En écoutant les nouvelles régionales de Radio-Canada à 18 heures, récemment, j'ai entendu le reporter annoncer que l'Association des enseignants franco-ontariens (AEFO), une organisation syndicale, était contestée par «les enseignants de la diversité», qui avaient fondé leur propre association... Spontanément je me suis demandé: ça veut dire quoi, «enseignants de la diversité»? Le journaliste ne l'a pas expliqué, comme si cela était évident pour tout le monde...

Comme le président et porte-parole des «enseignants de la diversité» était de race noire, et selon toute vraisemblance, originaire d'Afrique, j'ai cru qu'il s'agissait d'un regroupement de Noirs originaires de pays étrangers.

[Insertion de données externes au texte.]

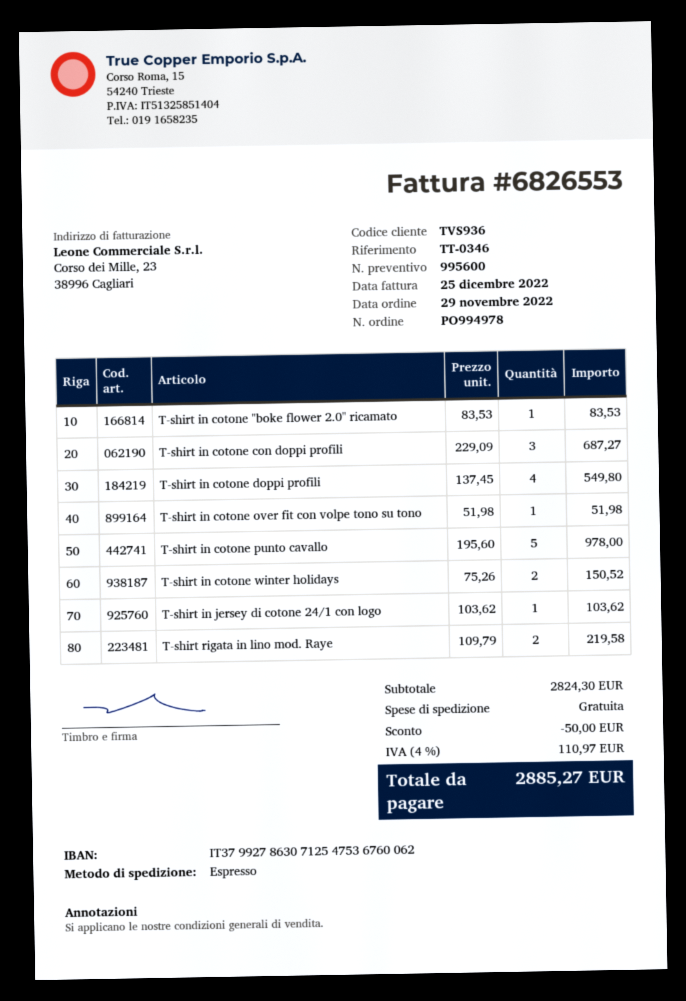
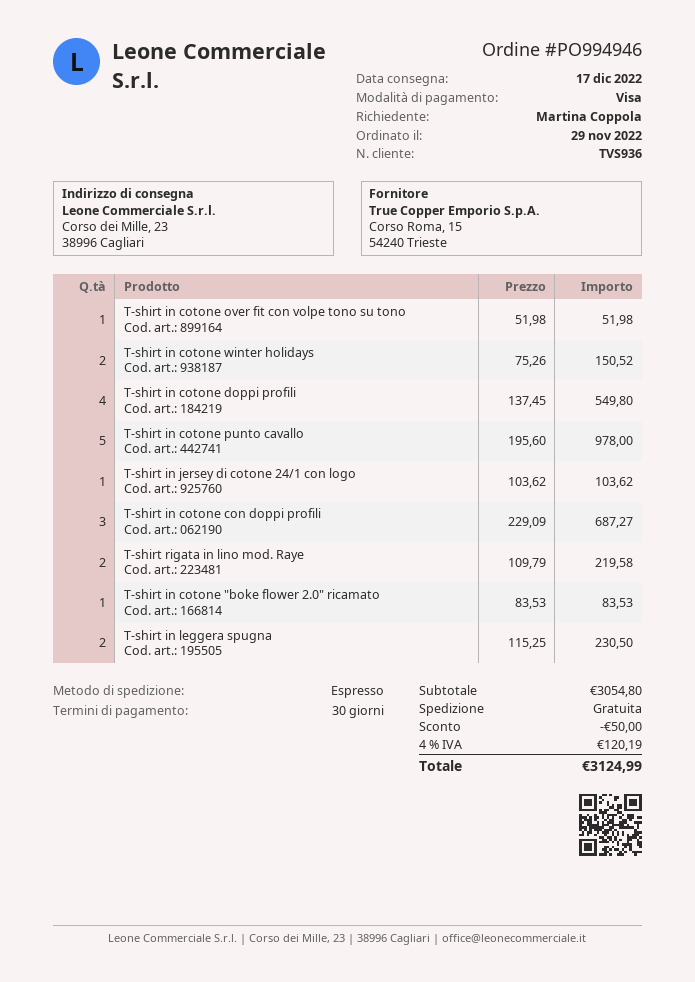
order number: PO994978 -> PO994946
T-shirt in leggera spugna: none -> 2 x 115.25 = 230.50
subtotal: 2824.30 -> 3054.80
tax: 4% = 110.97 -> 4% = 120.19
total: 2885.27 -> 3124.99

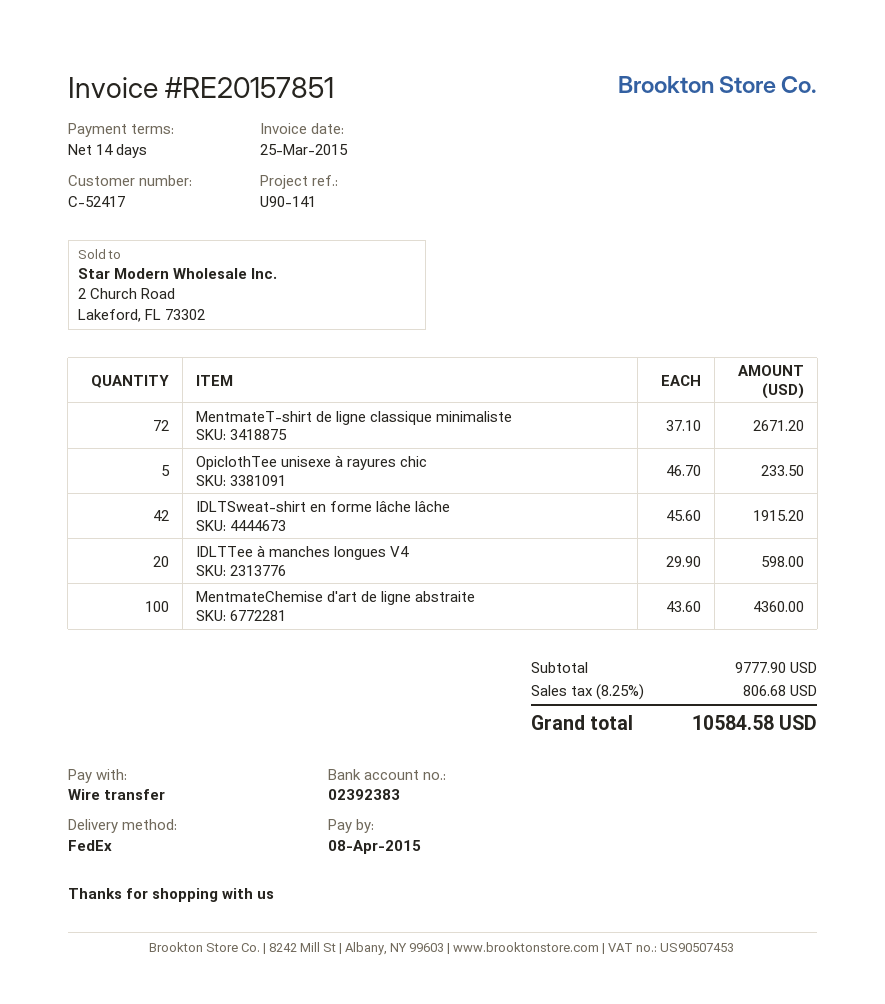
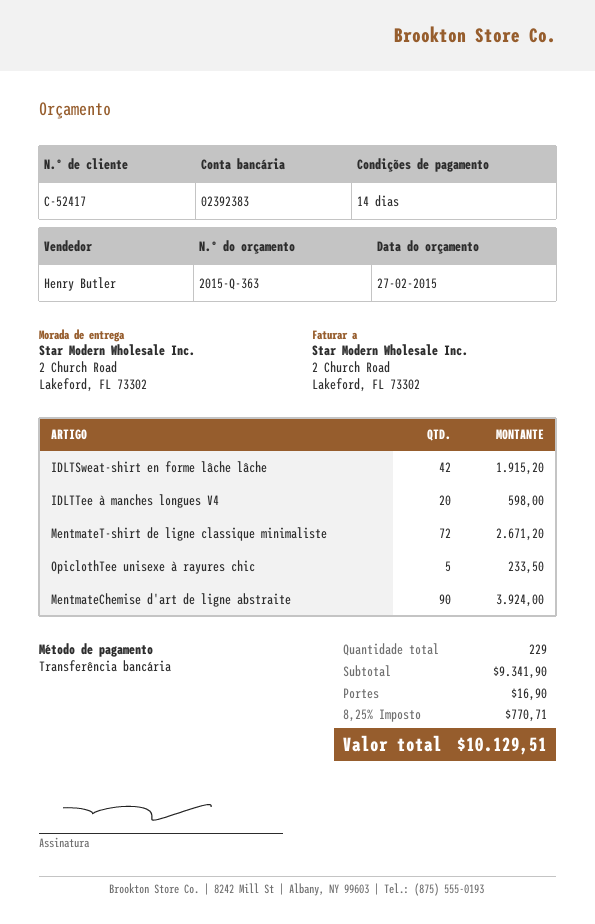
MentmateChemise d'art de ligne abstraite: 100 for 4360.00 -> 90 for 3924.00
subtotal: 9777.90 -> 9341.90
shipping: none -> 16.90
tax: 8.25% = 806.68 -> 8.25% = 770.71
total: 10584.58 -> 10129.51

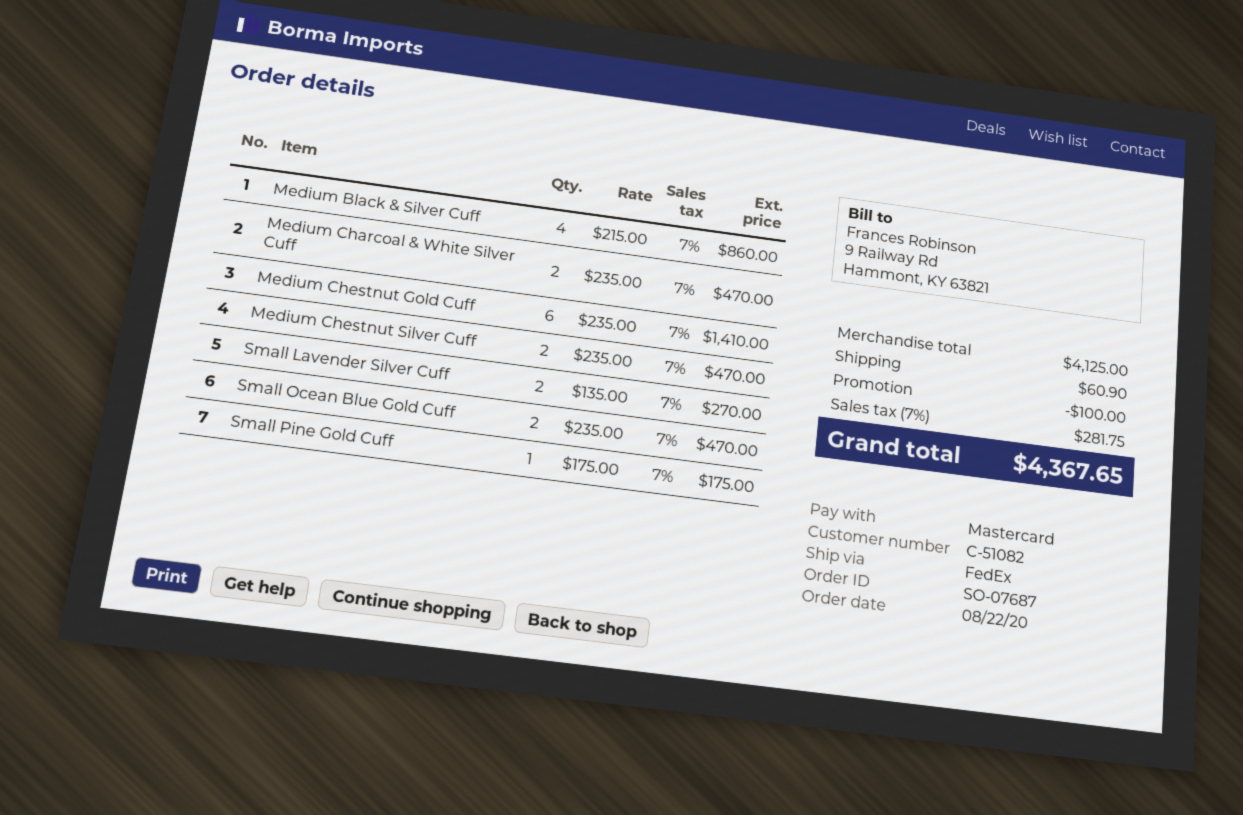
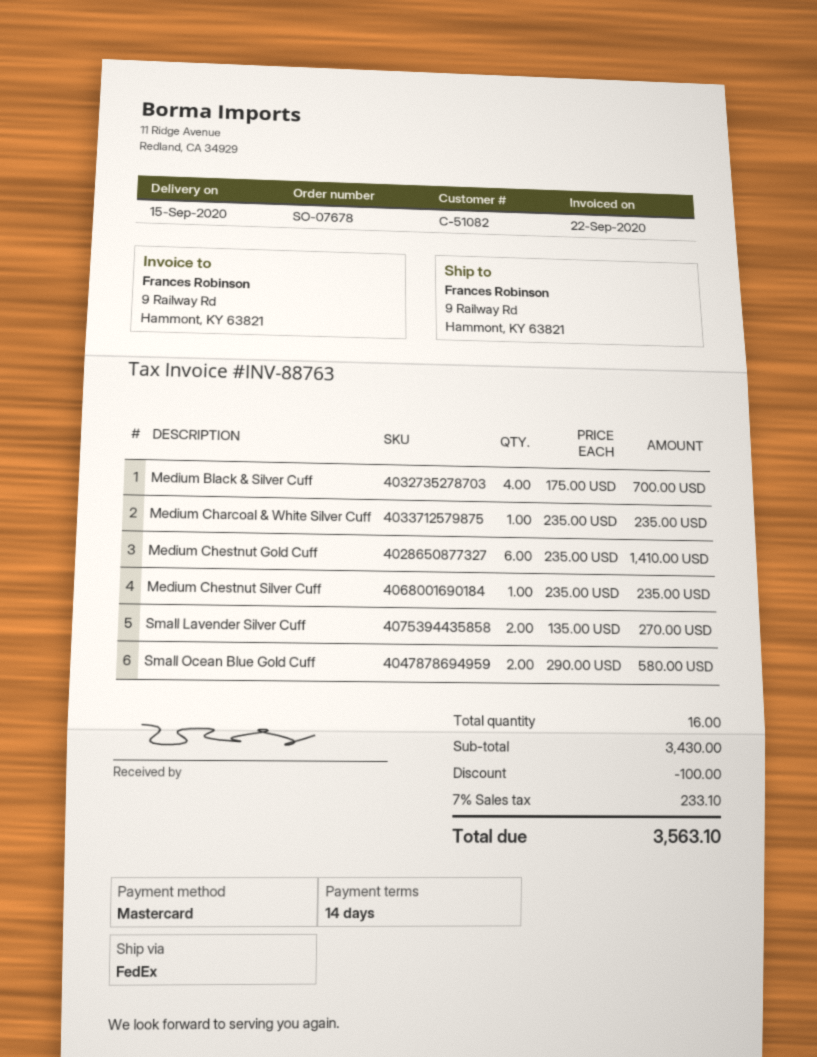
order number: SO-07687 -> SO-07678
Medium Black & Silver Cuff: 4 x 215.00 = 860.00 -> 4 x 175.00 = 700.00
Medium Charcoal & White Silver Cuff: 2 x 235.00 = 470.00 -> 1 x 235.00 = 235.00
Medium Chestnut Silver Cuff: 2 x 235.00 = 470.00 -> 1 x 235.00 = 235.00
Small Ocean Blue Gold Cuff: 2 x 235.00 = 470.00 -> 2 x 290.00 = 580.00
Small Pine Gold Cuff: 1 x 175.00 = 175.00 -> none
subtotal: 4125.00 -> 3430.00
shipping: 60.90 -> none
tax: 7% = 281.75 -> 7% = 233.10
total: 4367.65 -> 3563.10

Mais non, il appert que cette nouvelle association vise à représenter tous les éducateurs noirs ou issus de l'immigration. Donc, si je comprends bien, tous les enseignants qui ne sont pas de souche ou de culture canadiennes-françaises... C'est une accusation à peine voilée de racisme contre la collectivité franco-ontarienne blanche d'origine française...

Qu'il existe ou non des courants ou des manifestations de racisme au sein de l'AEFO constitue un sujet préoccupant qui mérite qu'on s'en occupe immédiatement, mais ce qui me chicote le plus, c'est l'appellation «enseignants de la diversité» et le message qu'elle véhicule. Il est clair - on est habitué à ça au Québec - qu'on accuse ainsi les Canadiens français de souche d'être des adversaires de la «diversité», du moins de celle incarnée par les nouveaux arrivants, peu importe la race.

On gifle ainsi quelque 12 000 enseignants franco-ontariens d'ici, apparemment peu réceptifs à leurs collègues venus d'ailleurs. Sans doute y a-t-il des pommes pourries dans le lot, mais c'est l'ensemble de la collectivité qu'on fustige en créant cette association dissidente. C'est un refus très net d'intégration à la culture traditionnelle canadienne-française, une affirmation du droit de conserver et d'imposer d'autres cultures et identités au sein des organisations qui les accueillent.

Comment interpréter autrement le fait que ces enseignants «noirs et immigrants» choisissent de se regrouper en fonction de leurs origines raciales, ethniques et culturelles, plutôt que de persister à s'intégrer à la collectivité en place et graduellement la métisser? Les membres issus de la majorité «caucasienne», Franco-Ontariens de souche, luttent depuis plus de 150 ans pour conserver leur identité nationale et culturelle contre une majorité anglo-saxonne souvent raciste et intolérante, et aujourd'hui, on les met au banc des accusés comme adversaires d'une soi-disant «diversité»?

Les francophones de l'Ontario, en défendant leur héritage français, ont été et demeurent les plus authentiques défenseurs de la diversité culturelle dans leur province. Avec leurs cousins québécois, acadiens et canadiens-français, ils ont protégé les droits minoritaires depuis quelques siècles contre le rouleau compresseur anglo-américain, véritable oppresseur de la diversité. Qu'on se dresse contre eux au nom d'une «diversité» qui ne l'est pas vraiment ressemble à une trahison de la véritable diversité.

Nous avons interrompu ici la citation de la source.